[TASK TO COMPLETE] Each line of the records below that holds "NINET" should be copied out.

[THE INPUT]
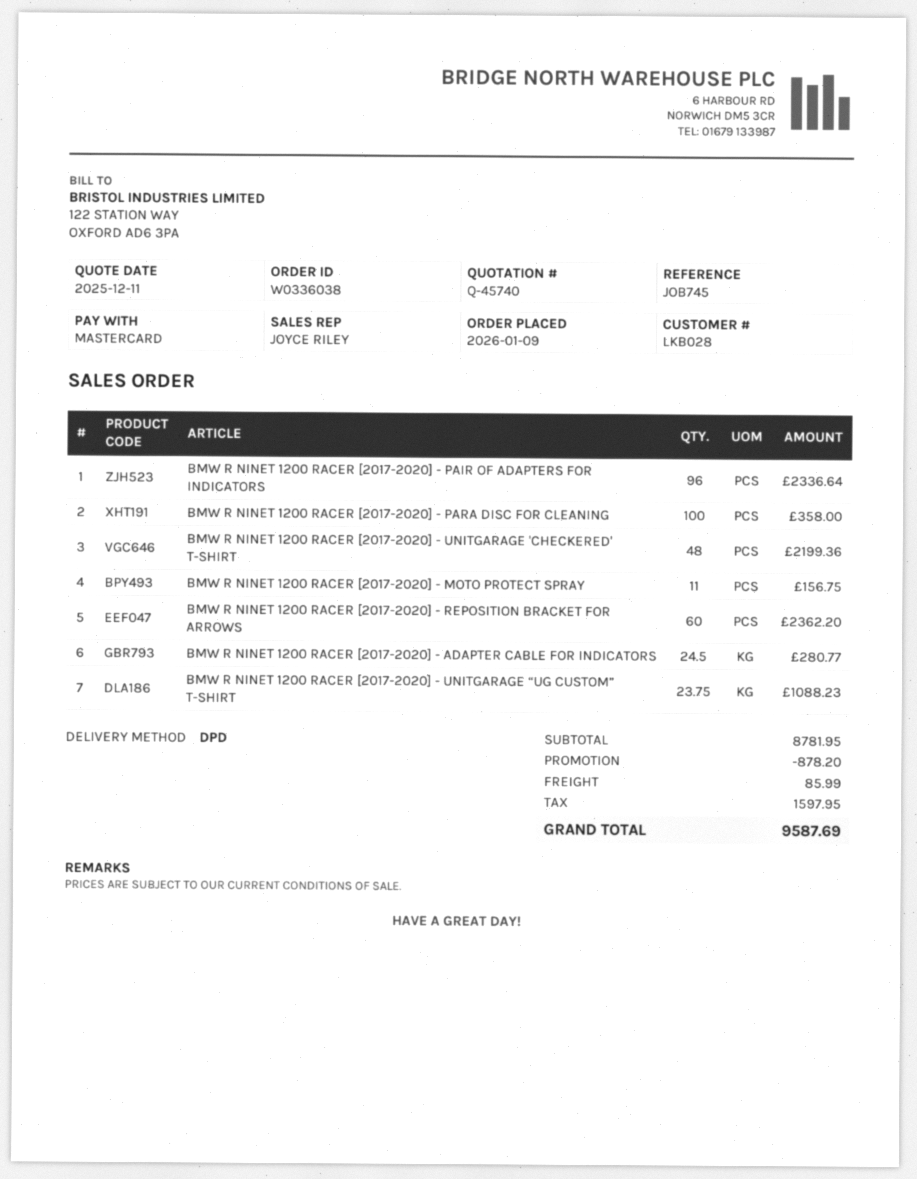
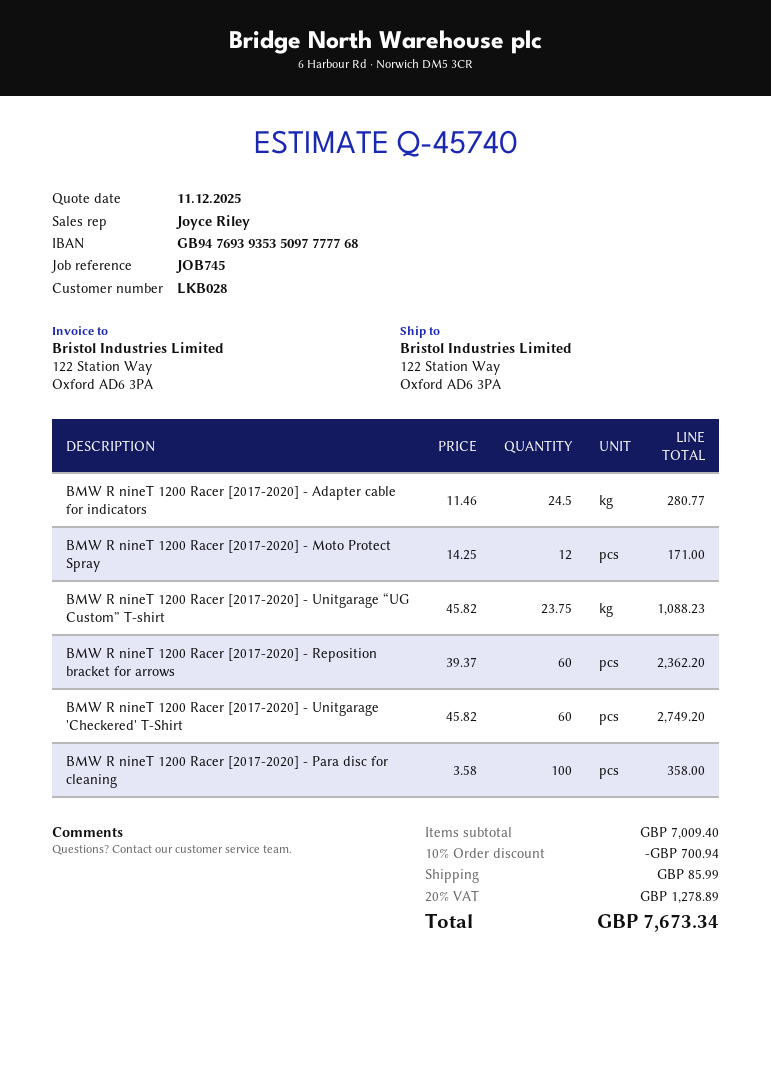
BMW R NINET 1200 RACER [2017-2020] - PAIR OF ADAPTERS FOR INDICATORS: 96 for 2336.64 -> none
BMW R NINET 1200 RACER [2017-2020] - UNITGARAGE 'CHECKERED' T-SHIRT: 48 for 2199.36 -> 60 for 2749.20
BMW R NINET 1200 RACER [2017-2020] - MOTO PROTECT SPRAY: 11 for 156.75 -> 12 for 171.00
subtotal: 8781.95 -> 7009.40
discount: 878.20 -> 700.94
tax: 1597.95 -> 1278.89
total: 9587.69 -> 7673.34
---
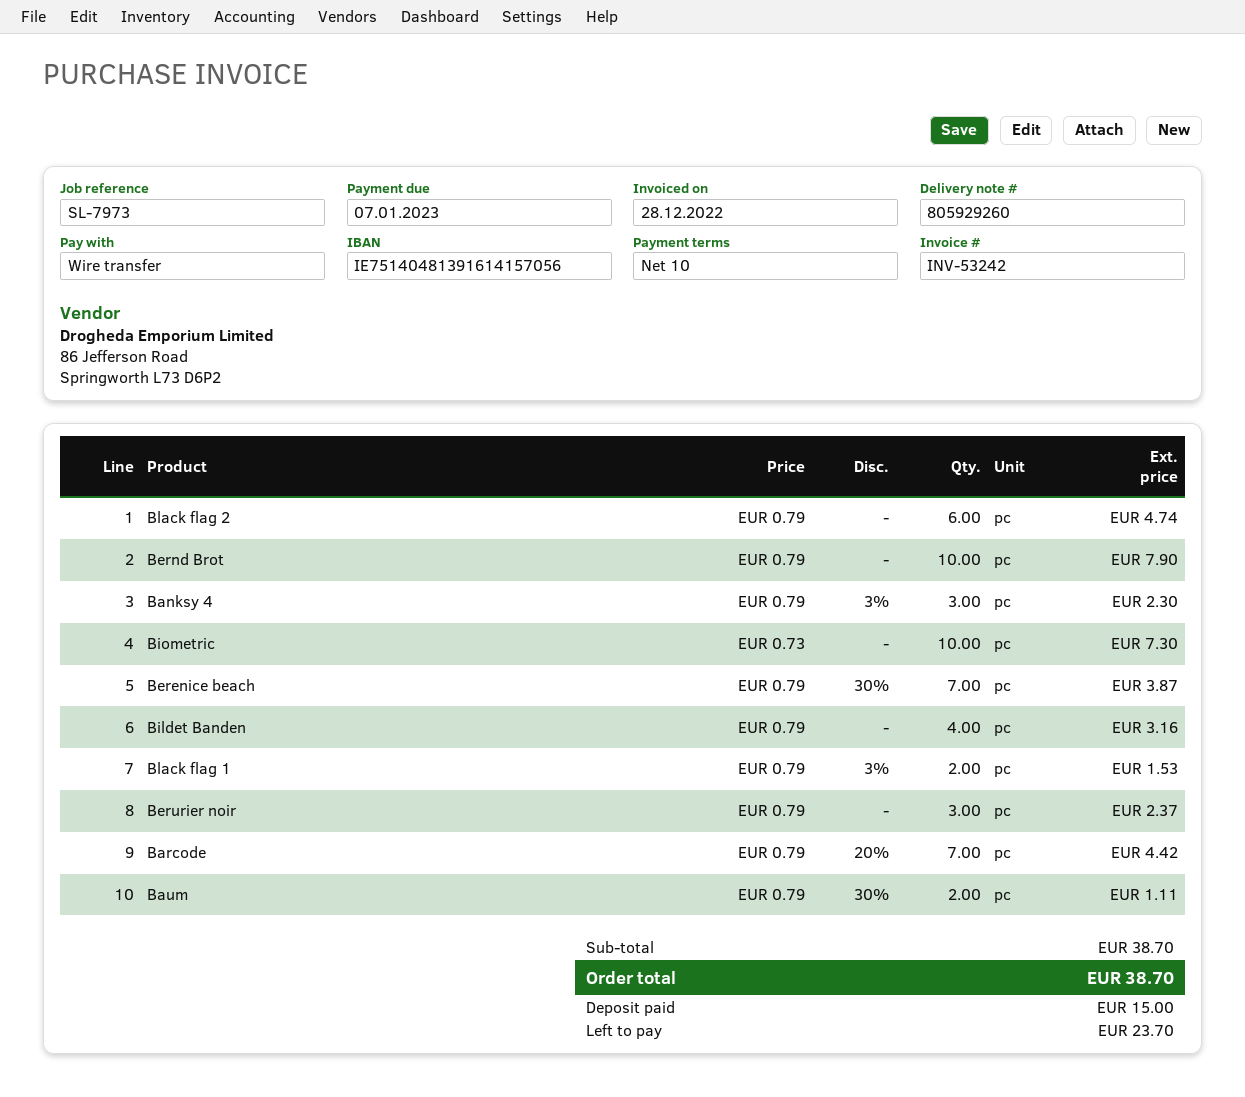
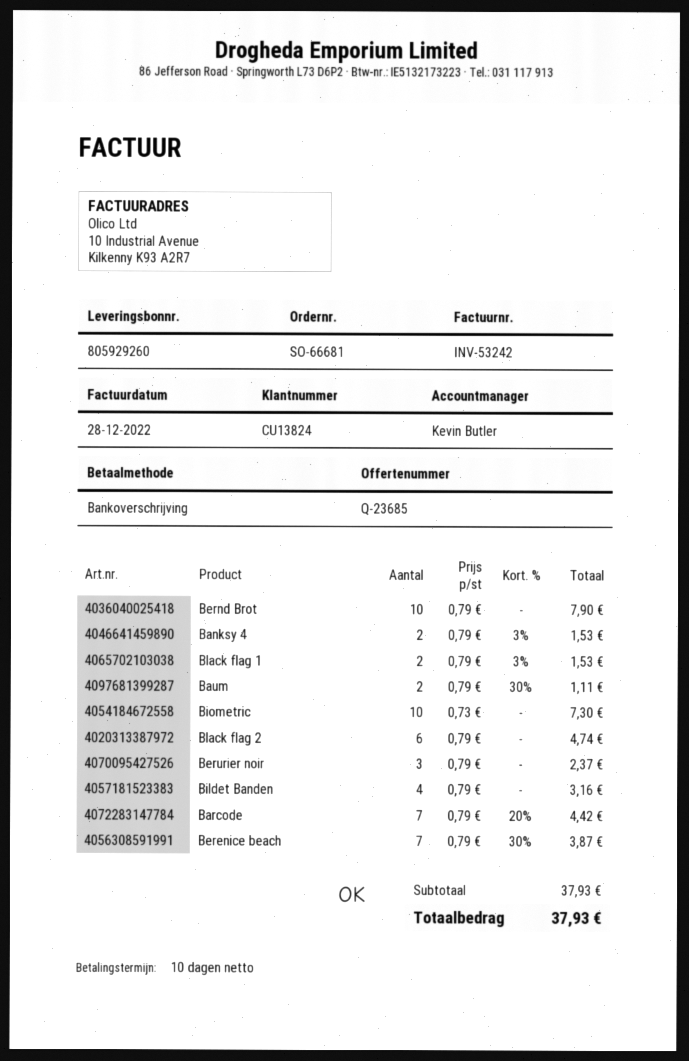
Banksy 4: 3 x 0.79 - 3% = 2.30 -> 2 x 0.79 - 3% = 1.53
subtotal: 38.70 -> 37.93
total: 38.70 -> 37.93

[YOUR RESPONSE]
BMW R NINET 1200 RACER [2017-2020] - PAIR OF ADAPTERS FOR INDICATORS: 96 for 2336.64 -> none
BMW R NINET 1200 RACER [2017-2020] - UNITGARAGE 'CHECKERED' T-SHIRT: 48 for 2199.36 -> 60 for 2749.20
BMW R NINET 1200 RACER [2017-2020] - MOTO PROTECT SPRAY: 11 for 156.75 -> 12 for 171.00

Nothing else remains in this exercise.